An innovative design, the milliDelta robot, created by Robert Wood’s group at Harvard’s Wyss Institute for Biologically Inspired Engineering and John A. Paulson School of Engineering and Applied Sciences (SEAS) solves this difficulty in miniaturization, and has been described in the Science Robotics journal. The milliDelta has the ability to combine their microfabrication method with high-performance composite materials that can include bending actuators and flexural joints to function at higher force, speed, and micrometer precision, which render it adaptable to a wide array of micromanipulation functions in the fields of medicine and manufacturing.

In the year 2011, Wood’s team was inspired by origami and pop-up books, which led them to create a micro-fabrication strategy that allows the use of flat sheets of composite materials to assemble robots. Manufacturing of pop-up “microelectromechanical systems,” or MEMS, has since been adopted for designing dynamic centimeter-scale machines that just walk away, or can fly, similar to RoboBee. As part of their new research, the team put their strategy to create a Delta robot with the dimensions of just 15 mm by 15 mm by 20 mm.

The physics of scaling told us that bringing down the size of Delta robots would increase their speed and acceleration, and pop-up MEMS manufacturing with its ability to use any material or combination of materials seemed an ideal way to attack this problem,” stated Wood, a Core Faculty member at the Wyss Institute and co-leader of its Bioinspired Robotics platform. Wood is also the Charles River Professor of Engineering and Applied Sciences at SEAS. “This approach also allowed us to rapidly go through a number of iterations that led us to the final milliDelta.”
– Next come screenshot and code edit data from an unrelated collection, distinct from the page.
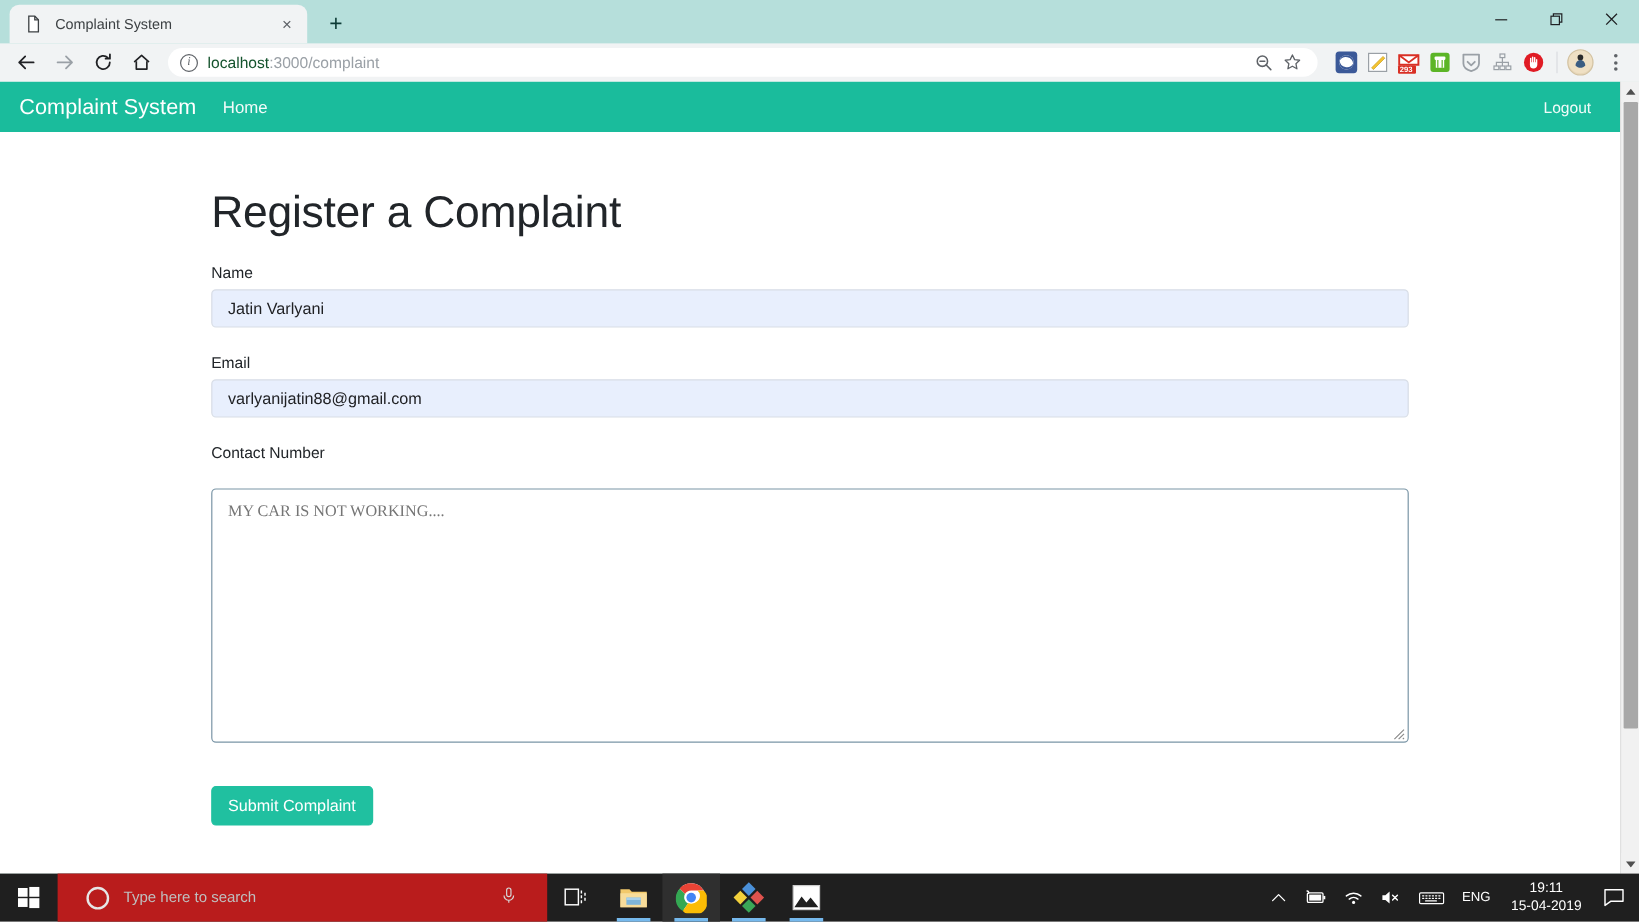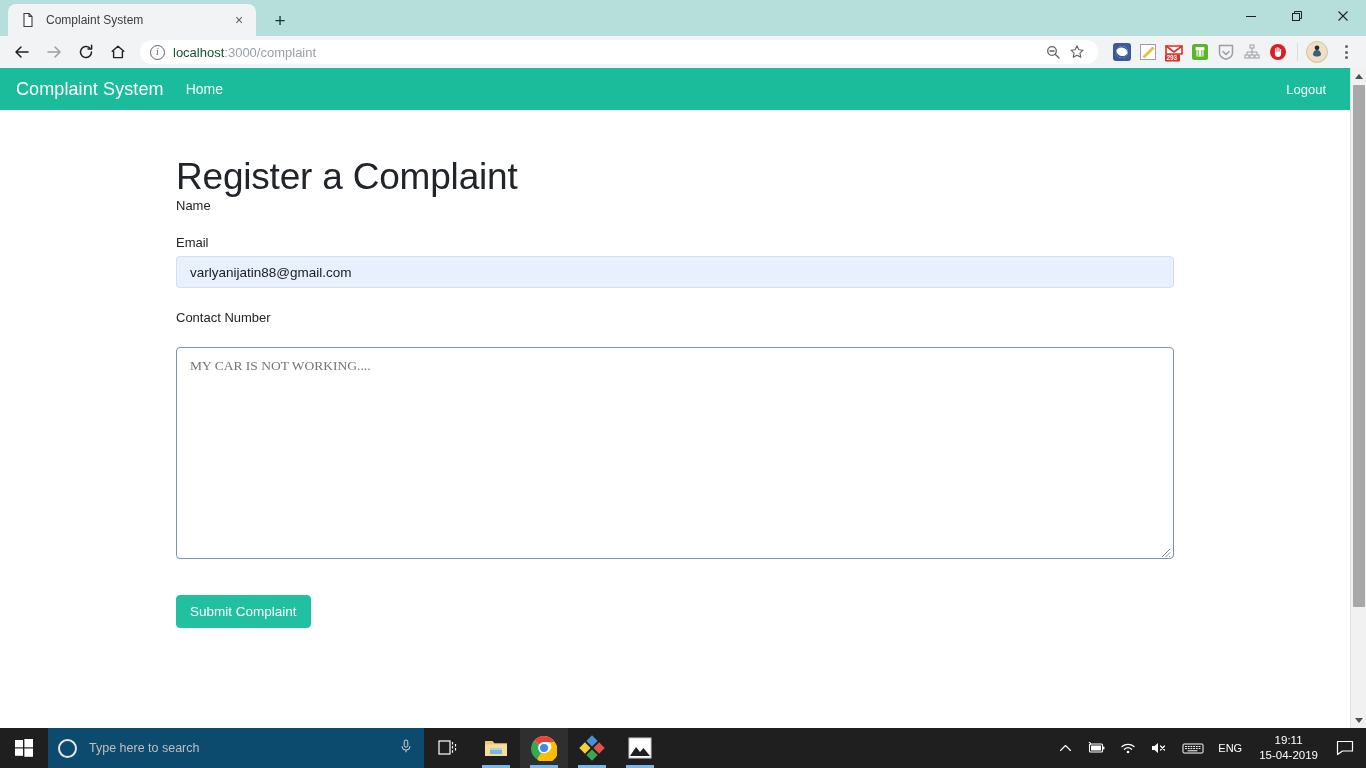--- a/index.html
+++ b/index.html
@@ -115,7 +115,7 @@
   .container { padding:46px 0 0 176px; }
   .page-title {
     font-size:37px; font-weight:400; color:#212529;
-    letter-spacing:-0.2px; 
+    letter-spacing:-0.2px; margin-bottom:22px;
   }
   .form { width:998px; }
   .field { margin-bottom:22px; }

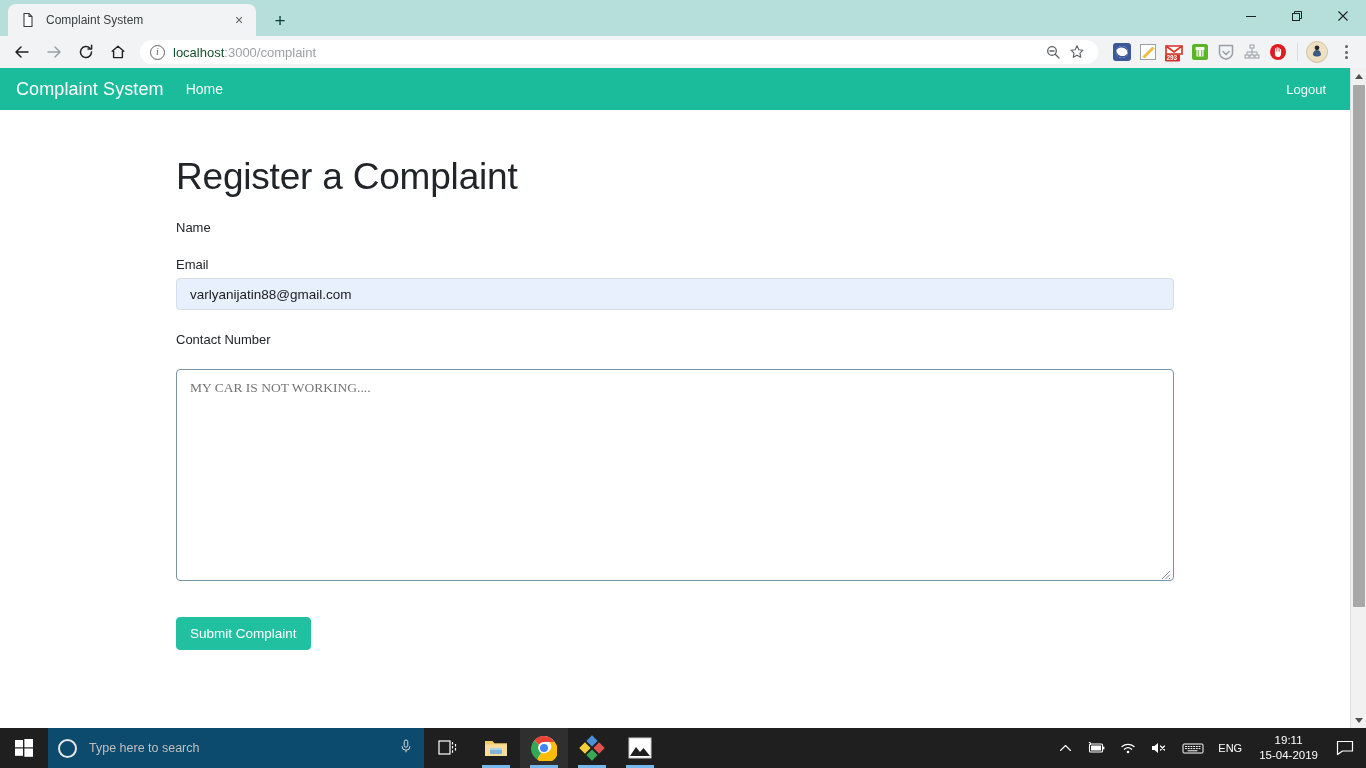--- a/index.html
+++ b/index.html
@@ -388,6 +388,7 @@
 
           <div class="field">
             <label class="field-label">Name</label>
+            <input class="input" type="text" value="Jatin Varlyani" style="">
           </div>
 
           <div class="field">

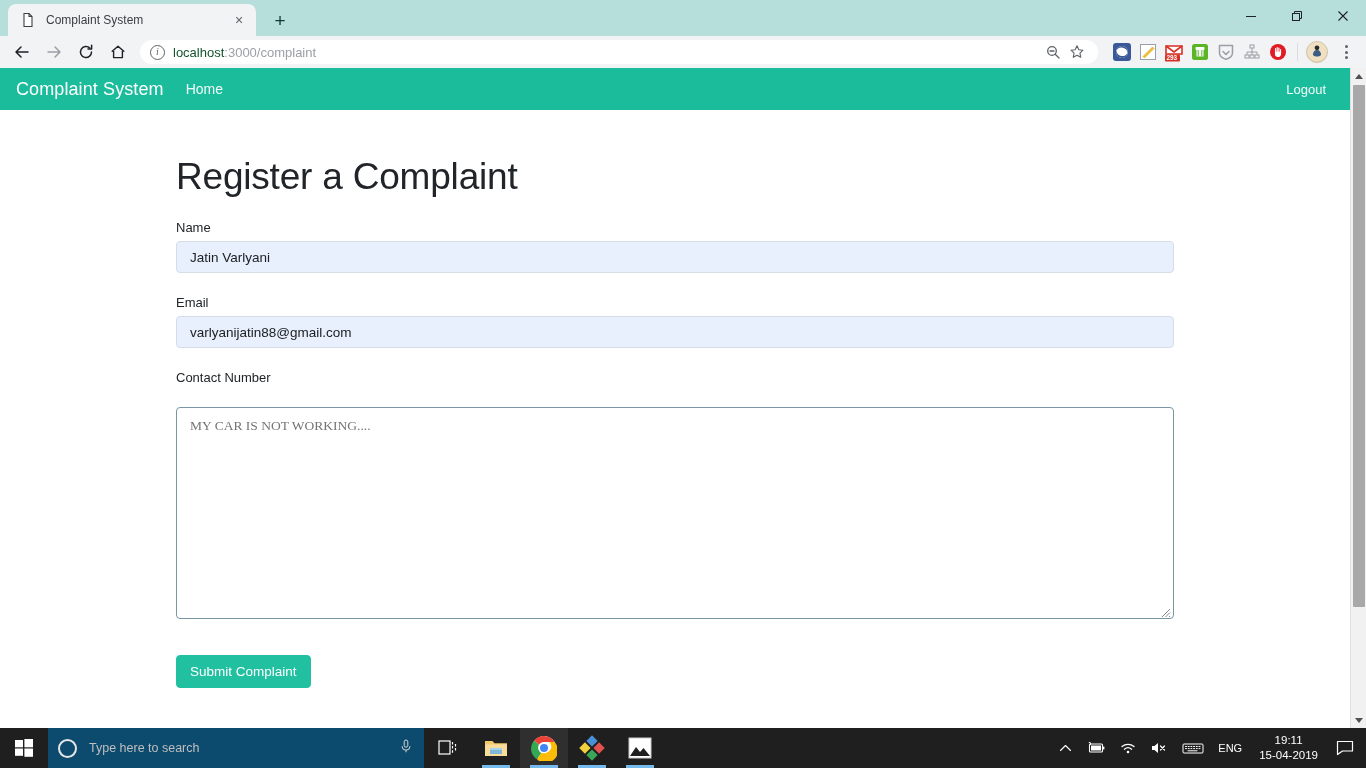--- a/index.html
+++ b/index.html
@@ -185,8 +185,8 @@
     align-items:center; justify-content:center;
   }
   .tb-search {
-    width:376px; height:40px; background:#0c4a6e;
-    display:flex; align-items:center; padding:0 10px;
+    width:408px; height:40px; background:#b91c1c;
+    display:flex; align-items:center; padding:0 24px;
   }
   .search-circle {
     width:19px; height:19px; border-radius:50%;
The design of the milliDelta has a composite laminate structure including embedded flexural joints approximating the highly complex joints seen in large-scale Delta robots. “With the help of an assembly jig, this laminate can be precisely folded into a millimeter-scale Delta robot. The milliDelta also utilizes piezoelectric actuators, which allow it to perform movements at frequencies 15 to 20 times higher than those of other currently available Delta robots,” stated Hayley McClintock, first-author of the study, who is a Wyss Institute Staff Researcher on Wood’s team.

Moreover, the researchers showed that the milliDelta can function in a workspace of nearly 7 mm3 and that it can exert forces and display trajectories that—in addition to its high frequencies—can render it optimal for micromanipulations in industrial pick-and-place procedures and microscopic surgeries, for instance, retinal microsurgeries, performed on humans.
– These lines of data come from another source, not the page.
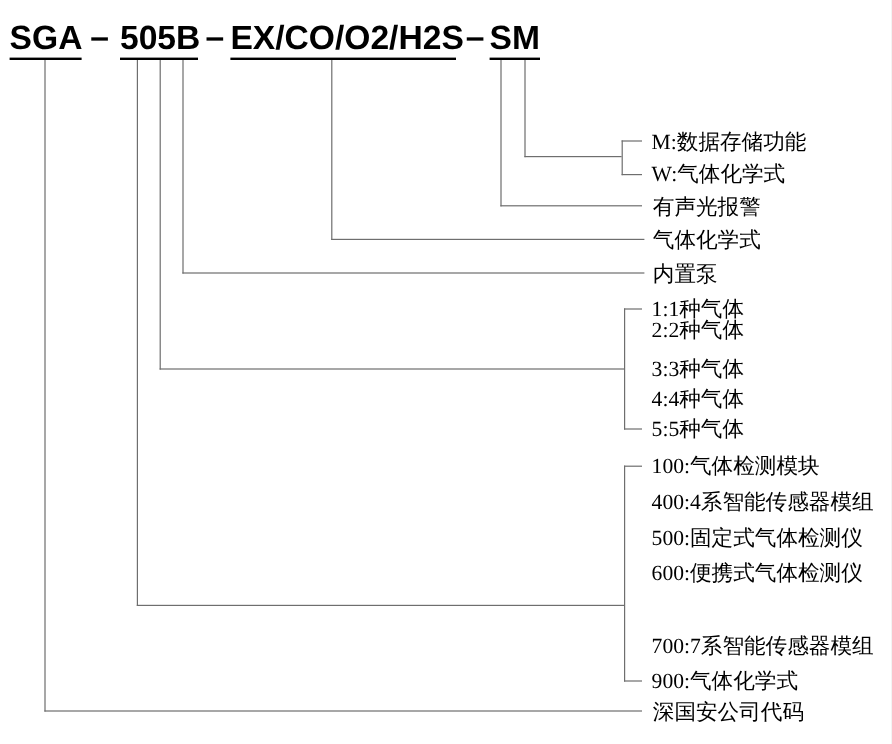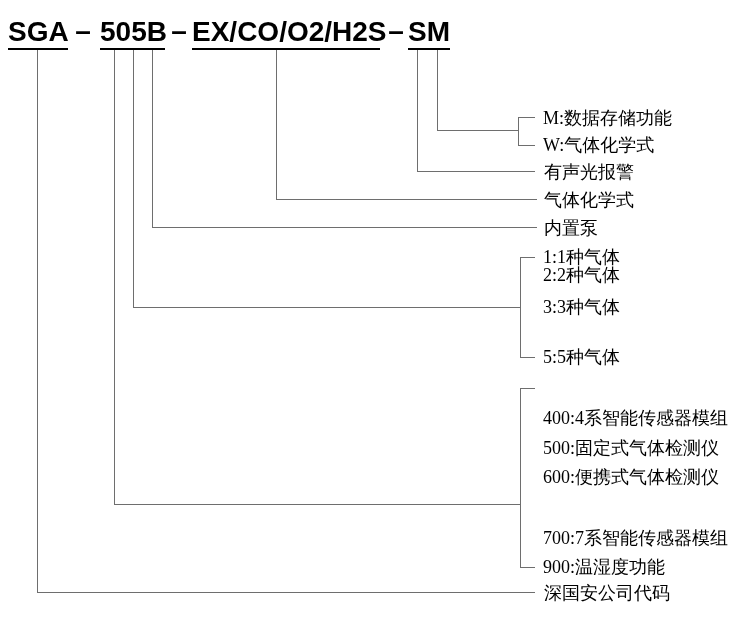--- a/index.html
+++ b/index.html
@@ -94,6 +94,7 @@
   <div class="lbl" style="left:543px;top:245px;">1:1种气体</div>
   <div class="lbl" style="left:543px;top:263px;">2:2种气体</div>
   <div class="lbl" style="left:543px;top:295px;">3:3种气体</div>
+  <div class="lbl" style="left:543px;top:320px;">4:4种气体</div>
   <div class="lbl" style="left:543px;top:345px;">5:5种气体</div>
 
   <div class="lbl" style="left:543px;top:406px;">400:4系智能传感器模组</div>

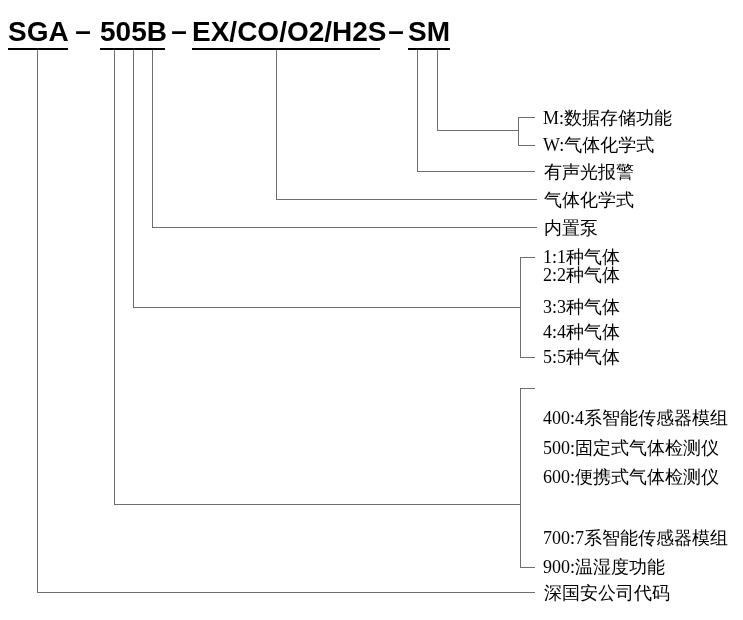--- a/index.html
+++ b/index.html
@@ -97,6 +97,7 @@
   <div class="lbl" style="left:543px;top:320px;">4:4种气体</div>
   <div class="lbl" style="left:543px;top:345px;">5:5种气体</div>
 
+  <div class="lbl" style="left:543px;top:376px;">100:气体检测模块</div>
   <div class="lbl" style="left:543px;top:406px;">400:4系智能传感器模组</div>
   <div class="lbl" style="left:543px;top:436px;">500:固定式气体检测仪</div>
   <div class="lbl" style="left:543px;top:465px;">600:便携式气体检测仪</div>

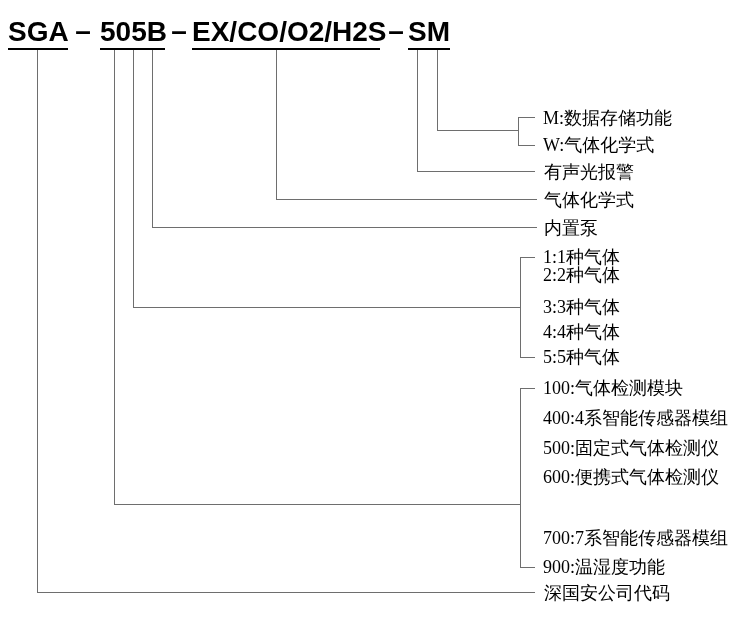--- a/index.html
+++ b/index.html
@@ -102,7 +102,7 @@
   <div class="lbl" style="left:543px;top:436px;">500:固定式气体检测仪</div>
   <div class="lbl" style="left:543px;top:465px;">600:便携式气体检测仪</div>
   <div class="lbl" style="left:543px;top:495px;margin-top:31px;">700:7系智能传感器模组</div>
-  <div class="lbl" style="left:543px;top:555px;">900:温湿度功能</div>
+  <div class="lbl" style="left:543px;top:555px;">900:气体化学式</div>
 
   <div class="lbl" style="left:544px;top:581px;">深国安公司代码</div>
The team investigated the ability of the milliDelta to perform microsurgeries and other micromanipulations and found their robot to be a hand tremor-cancelling device. “We first mapped the paths that the tip of a toothpick circumscribed when held by an individual, computed those, and fed them into the milliDelta robot, which was able to match and cancel them out,” stated Fatma Zeynep Temel, PhD, co-first author of the study, who is a SEAS Postdoctoral Fellow in Wood’s team. The team considers that specialized milliDelta robots can be integrated into prevalent robotic devices, or they can be designed as standalone devices like, for instance, platforms for manipulating cells in research and clinical laboratories.
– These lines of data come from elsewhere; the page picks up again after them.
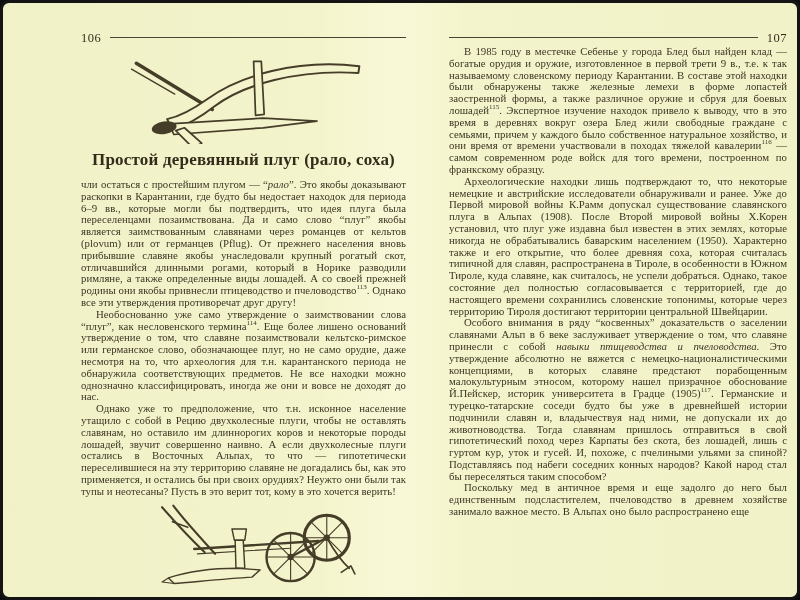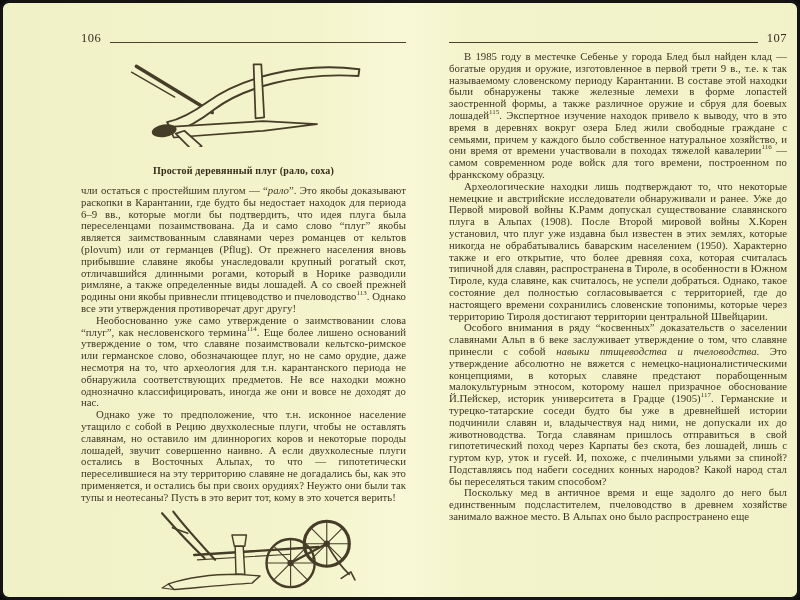--- a/index.html
+++ b/index.html
@@ -13,7 +13,7 @@
   .col{position:absolute;top:28px;height:562px;overflow:hidden;}
   .col-left{left:78px;width:325px;}
   .col-right{left:446px;width:338px;}
-  .pghead{display:flex;align-items:flex-end;gap:9px;height:15px;margin-bottom:5px;}
+  .pghead{display:flex;align-items:center;gap:9px;height:15px;}
   .pgnum{font-size:12.5px;letter-spacing:.5px;color:#352e1e;}
   .rule{flex:1;border-bottom:1.4px solid #4a4232;margin-bottom:3px;}
   .fig{display:flex;justify-content:center;align-items:center;}

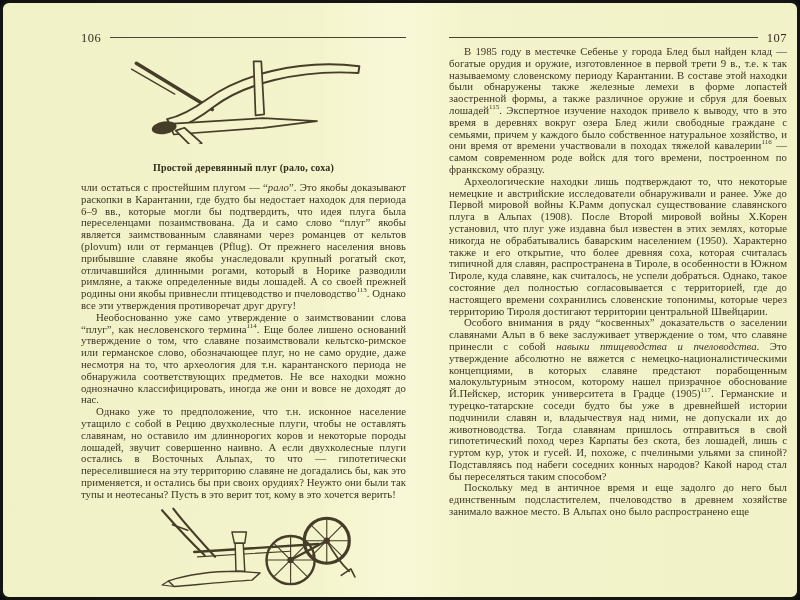--- a/index.html
+++ b/index.html
@@ -19,7 +19,7 @@
   .fig{display:flex;justify-content:center;align-items:center;}
   .fig-top{height:98px;margin:2px 0 0 0;}
   .fig-bottom{height:94px;margin-top:4px;}
-  .caption{font-weight:bold;font-size:10px;text-align:center;color:#332c1b;letter-spacing:.2px;margin:16px 0 9px 0;}
+  .caption{font-weight:bold;font-size:17px;text-align:center;color:#332c1b;letter-spacing:.2px;margin:4px 0 9px 0;}
   .bodytext p{margin:0;text-align:justify;font-size:10.8px;line-height:11.8px;color:#3d3524;}
   .bodytext p.indent{text-indent:15px;}
   .bodytext sup{font-size:7px;line-height:0;letter-spacing:0;}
The work by Wood’s team demonstrating the enhanced speed and control of their milliDelta robot at the millimeter scale opens entirely new avenues of development for industrial and medical robots, which are currently beyond the reach of existing technologies. It’s yet another example of how our Bioinspired Robotics platform is leading the way into the future,” stated Donald Ingber, MD, PhD, Wyss Institute Founding Director, who is also the Judah Folkman Professor of Vascular Biology at HMS and the Vascular Biology Program at Boston Children’s Hospital, as well as Professor of Bioengineering at SEAS.

Neel Doshi, a SEAS Graduate Student, and Je-sung Koh, PhD, a former Postdoctoral Fellow on Wood’s Wyss Institute/SEAS team, who is at present Assistant Professor at Ajou University in Korea, are the other authors of the research. Harvard’s Wyss Institute for Biologically Inspired Engineering and a National Defense Science and Engineering Graduate Fellowship funded the study.